Естественно, почти ничего из того, что представлял он себе о подземной Газе, не осуществилось. Здесь было даже разветвленное метро — узкоколейка, по которой перемещалась дрезина, на палубе которой он никого никогда не видел. Продвижение ее надо было пережидать в каком-нибудь аппендиксе, отворачиваясь к стене, чтобы глаза не блестели. Граффити изображали названия станций — «Улица Жаботинского», «Улица Бялика», «Рынок Кармель», «Стена Плача», «Квартал Мамилла» и так далее, — так что казалось, создатели подземелья стремились запрятать в недра весь Израиль, присвоить его — в меньшем масштабе, но с безумной полнотой. Встречались здесь и колодцы-небоскребы — так Глухов называл про себя попадавшиеся ему пропасти, в которые трудно было провалиться, поскольку шли они сначала ступенями, но глубина этих узких котлованов впечатляла: свет фонарика не доставал до дна, будто ты находишься на крышах Манхэттена. Однажды Глухов, вглядываясь в такую подпольную бездну, думал восточную пословицу: «Если хочешь построить минарет, выкопай колодец и выверни его наизнанку». В целом почти вся подземная Газа, все увиденные им интерьеры напоминали один огромный автобусный вокзал — Тахану Мерказит в Тель-Авиве, вероятно, специально построенный так, чтобы удивить Всевышнего своей титанической бессмысленностью.

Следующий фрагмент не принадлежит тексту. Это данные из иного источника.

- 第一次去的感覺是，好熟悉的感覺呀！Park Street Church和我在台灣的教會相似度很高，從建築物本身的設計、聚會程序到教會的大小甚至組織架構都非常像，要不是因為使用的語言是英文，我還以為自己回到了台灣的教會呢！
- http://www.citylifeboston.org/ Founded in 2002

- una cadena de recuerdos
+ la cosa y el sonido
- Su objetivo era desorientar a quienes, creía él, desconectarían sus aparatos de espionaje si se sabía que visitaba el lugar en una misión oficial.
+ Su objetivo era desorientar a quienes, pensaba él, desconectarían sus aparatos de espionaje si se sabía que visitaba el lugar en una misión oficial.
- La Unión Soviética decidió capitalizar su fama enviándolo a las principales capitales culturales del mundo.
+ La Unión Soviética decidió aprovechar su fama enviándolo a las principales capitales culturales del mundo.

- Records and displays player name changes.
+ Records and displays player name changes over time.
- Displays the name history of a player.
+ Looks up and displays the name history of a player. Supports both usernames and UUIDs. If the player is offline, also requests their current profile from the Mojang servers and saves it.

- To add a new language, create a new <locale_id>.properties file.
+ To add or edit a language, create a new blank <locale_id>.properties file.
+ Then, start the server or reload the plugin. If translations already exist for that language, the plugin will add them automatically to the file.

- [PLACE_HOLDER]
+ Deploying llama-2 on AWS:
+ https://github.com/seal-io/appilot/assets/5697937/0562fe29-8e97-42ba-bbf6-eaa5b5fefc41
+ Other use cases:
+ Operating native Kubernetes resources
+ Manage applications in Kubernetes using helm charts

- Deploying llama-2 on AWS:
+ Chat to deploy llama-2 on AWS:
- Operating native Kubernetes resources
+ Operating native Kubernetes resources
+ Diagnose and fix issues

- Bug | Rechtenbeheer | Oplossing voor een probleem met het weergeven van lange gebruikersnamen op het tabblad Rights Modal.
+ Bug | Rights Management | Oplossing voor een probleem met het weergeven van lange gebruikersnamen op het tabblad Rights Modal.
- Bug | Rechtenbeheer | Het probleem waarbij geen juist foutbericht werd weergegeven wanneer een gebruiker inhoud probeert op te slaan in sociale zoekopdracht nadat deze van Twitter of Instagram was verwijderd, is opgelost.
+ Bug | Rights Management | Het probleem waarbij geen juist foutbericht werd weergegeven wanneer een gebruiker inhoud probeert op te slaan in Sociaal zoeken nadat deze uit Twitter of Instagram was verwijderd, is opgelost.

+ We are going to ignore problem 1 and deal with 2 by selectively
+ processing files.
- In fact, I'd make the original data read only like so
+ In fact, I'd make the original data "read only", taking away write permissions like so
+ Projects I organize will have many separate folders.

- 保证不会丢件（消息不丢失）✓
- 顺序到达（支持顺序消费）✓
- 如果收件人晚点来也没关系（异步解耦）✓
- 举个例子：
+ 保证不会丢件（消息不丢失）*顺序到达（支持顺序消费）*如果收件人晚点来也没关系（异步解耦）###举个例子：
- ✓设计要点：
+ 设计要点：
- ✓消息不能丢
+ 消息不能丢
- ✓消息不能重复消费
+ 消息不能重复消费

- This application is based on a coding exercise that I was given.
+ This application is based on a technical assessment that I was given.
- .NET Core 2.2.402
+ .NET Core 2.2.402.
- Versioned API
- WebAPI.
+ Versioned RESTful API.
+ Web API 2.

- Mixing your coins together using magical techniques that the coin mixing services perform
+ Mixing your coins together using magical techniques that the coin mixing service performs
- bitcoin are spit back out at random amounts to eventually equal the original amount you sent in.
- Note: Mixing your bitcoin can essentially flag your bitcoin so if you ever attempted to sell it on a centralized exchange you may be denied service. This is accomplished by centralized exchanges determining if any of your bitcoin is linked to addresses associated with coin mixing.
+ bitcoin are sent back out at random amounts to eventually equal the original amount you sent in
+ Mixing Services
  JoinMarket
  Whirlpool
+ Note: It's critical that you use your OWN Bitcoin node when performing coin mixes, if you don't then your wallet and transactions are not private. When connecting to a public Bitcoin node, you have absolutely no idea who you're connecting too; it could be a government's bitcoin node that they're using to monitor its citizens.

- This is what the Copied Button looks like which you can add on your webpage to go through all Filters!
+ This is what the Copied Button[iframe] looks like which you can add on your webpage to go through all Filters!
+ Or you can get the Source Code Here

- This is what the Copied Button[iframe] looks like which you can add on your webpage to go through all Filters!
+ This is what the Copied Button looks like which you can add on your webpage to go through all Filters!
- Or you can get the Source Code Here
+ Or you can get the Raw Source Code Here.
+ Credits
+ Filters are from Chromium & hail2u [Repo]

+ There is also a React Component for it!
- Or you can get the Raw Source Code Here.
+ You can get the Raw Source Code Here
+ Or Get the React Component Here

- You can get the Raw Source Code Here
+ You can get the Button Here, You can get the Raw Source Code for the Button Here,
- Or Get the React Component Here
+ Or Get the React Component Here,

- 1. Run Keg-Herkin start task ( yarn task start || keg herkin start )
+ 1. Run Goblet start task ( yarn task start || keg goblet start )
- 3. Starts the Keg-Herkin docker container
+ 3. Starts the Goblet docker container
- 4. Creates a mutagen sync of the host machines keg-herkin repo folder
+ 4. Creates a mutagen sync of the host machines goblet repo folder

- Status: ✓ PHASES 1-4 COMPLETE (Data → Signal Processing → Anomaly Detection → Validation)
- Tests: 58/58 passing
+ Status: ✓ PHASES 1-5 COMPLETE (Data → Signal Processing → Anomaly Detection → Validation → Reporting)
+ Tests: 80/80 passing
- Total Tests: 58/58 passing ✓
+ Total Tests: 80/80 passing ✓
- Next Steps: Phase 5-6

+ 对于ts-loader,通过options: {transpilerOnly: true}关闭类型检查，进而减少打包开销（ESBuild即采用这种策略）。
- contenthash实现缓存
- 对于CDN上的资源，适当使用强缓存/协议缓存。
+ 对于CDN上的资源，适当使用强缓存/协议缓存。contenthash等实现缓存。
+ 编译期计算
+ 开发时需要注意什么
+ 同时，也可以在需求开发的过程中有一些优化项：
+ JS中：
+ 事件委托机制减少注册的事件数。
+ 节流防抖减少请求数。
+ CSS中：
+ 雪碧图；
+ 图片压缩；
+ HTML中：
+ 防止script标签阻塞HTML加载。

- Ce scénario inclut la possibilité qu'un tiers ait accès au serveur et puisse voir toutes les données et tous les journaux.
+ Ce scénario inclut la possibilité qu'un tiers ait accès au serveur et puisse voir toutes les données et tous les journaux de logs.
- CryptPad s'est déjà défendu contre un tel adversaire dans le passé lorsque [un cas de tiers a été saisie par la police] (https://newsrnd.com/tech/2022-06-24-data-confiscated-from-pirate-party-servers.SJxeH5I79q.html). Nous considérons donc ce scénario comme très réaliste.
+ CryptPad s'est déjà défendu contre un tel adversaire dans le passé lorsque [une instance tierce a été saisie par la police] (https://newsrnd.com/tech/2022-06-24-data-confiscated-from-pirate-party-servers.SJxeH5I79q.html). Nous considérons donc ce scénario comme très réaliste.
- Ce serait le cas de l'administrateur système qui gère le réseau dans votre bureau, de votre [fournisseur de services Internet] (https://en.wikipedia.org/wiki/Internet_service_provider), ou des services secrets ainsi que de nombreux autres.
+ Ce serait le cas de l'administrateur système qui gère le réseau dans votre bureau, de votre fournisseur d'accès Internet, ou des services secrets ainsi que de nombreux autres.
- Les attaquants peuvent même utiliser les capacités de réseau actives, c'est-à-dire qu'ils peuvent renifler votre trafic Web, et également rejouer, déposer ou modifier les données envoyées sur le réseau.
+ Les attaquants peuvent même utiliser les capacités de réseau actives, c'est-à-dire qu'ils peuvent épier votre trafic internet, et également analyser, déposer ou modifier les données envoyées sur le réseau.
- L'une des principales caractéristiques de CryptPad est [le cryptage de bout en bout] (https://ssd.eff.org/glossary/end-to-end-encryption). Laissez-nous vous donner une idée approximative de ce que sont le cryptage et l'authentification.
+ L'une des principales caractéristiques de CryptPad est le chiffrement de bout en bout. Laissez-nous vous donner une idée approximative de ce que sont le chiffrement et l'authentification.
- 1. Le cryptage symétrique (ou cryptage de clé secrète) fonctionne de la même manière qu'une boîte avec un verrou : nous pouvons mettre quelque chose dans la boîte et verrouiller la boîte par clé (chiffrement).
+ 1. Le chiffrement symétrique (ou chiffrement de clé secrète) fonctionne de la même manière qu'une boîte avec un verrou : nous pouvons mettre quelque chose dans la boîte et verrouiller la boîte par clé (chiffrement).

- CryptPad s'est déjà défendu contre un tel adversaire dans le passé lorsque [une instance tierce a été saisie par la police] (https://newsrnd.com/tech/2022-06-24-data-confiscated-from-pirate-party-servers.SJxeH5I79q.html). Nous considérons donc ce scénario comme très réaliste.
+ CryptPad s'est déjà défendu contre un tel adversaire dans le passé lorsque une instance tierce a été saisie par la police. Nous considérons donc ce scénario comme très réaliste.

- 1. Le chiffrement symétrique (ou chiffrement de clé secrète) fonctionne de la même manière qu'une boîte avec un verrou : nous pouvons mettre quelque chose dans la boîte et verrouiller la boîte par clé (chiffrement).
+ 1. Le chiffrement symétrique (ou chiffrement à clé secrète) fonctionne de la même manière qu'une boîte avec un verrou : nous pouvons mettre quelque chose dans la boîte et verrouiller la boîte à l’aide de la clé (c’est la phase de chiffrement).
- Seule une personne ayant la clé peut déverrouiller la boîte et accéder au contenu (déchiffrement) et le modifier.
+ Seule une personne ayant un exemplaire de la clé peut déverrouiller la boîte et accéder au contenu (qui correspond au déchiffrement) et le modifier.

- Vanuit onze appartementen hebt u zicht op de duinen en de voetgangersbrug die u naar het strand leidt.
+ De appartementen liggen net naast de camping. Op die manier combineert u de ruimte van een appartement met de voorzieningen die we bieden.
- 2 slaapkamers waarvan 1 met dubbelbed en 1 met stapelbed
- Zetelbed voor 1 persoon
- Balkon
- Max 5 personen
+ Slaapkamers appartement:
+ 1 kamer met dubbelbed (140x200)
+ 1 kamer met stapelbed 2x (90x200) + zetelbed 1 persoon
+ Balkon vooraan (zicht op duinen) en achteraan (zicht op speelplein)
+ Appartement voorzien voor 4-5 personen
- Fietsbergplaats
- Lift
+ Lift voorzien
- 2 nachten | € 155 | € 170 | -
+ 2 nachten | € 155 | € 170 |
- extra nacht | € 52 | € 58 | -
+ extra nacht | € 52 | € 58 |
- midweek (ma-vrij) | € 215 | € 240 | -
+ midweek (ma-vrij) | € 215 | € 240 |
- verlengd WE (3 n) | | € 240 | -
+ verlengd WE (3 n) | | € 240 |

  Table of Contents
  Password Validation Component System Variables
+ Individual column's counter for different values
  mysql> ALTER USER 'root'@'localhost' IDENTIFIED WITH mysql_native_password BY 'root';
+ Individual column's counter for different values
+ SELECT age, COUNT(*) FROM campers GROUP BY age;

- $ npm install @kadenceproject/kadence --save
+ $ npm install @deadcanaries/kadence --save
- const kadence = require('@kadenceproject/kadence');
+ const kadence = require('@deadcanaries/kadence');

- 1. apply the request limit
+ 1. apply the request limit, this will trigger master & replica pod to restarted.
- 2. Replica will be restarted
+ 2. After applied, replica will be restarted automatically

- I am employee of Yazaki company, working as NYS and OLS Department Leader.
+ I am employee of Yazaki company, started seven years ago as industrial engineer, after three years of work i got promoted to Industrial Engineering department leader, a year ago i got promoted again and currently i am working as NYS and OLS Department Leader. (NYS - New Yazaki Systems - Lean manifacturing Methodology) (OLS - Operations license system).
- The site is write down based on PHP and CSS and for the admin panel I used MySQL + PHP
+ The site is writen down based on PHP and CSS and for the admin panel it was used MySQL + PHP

В общем-то под землей было не так уж страшно, не страшнее действительности, царившей на поверхности. Ощупывая впотьмах гигантскую пустоту, он представлял целое и части в качестве видений. Вот почему он повсеместно встречал привычный и фантастический опыт, привычное и фантастическое прошлое. Поначалу его забирал испуг, будто его путешествие настолько безгранично, что в конце концов он не найдет Артемку. Но вскоре Глухов понял, что то, что он видит, — это подлинный Израиль, в котором убили всех людей. И осознал тогда он: Бог освящает оба храма Своей славой, проявляющейся как в свете, так и во тьме; вот только в отличие от света темнота дарит пророчества.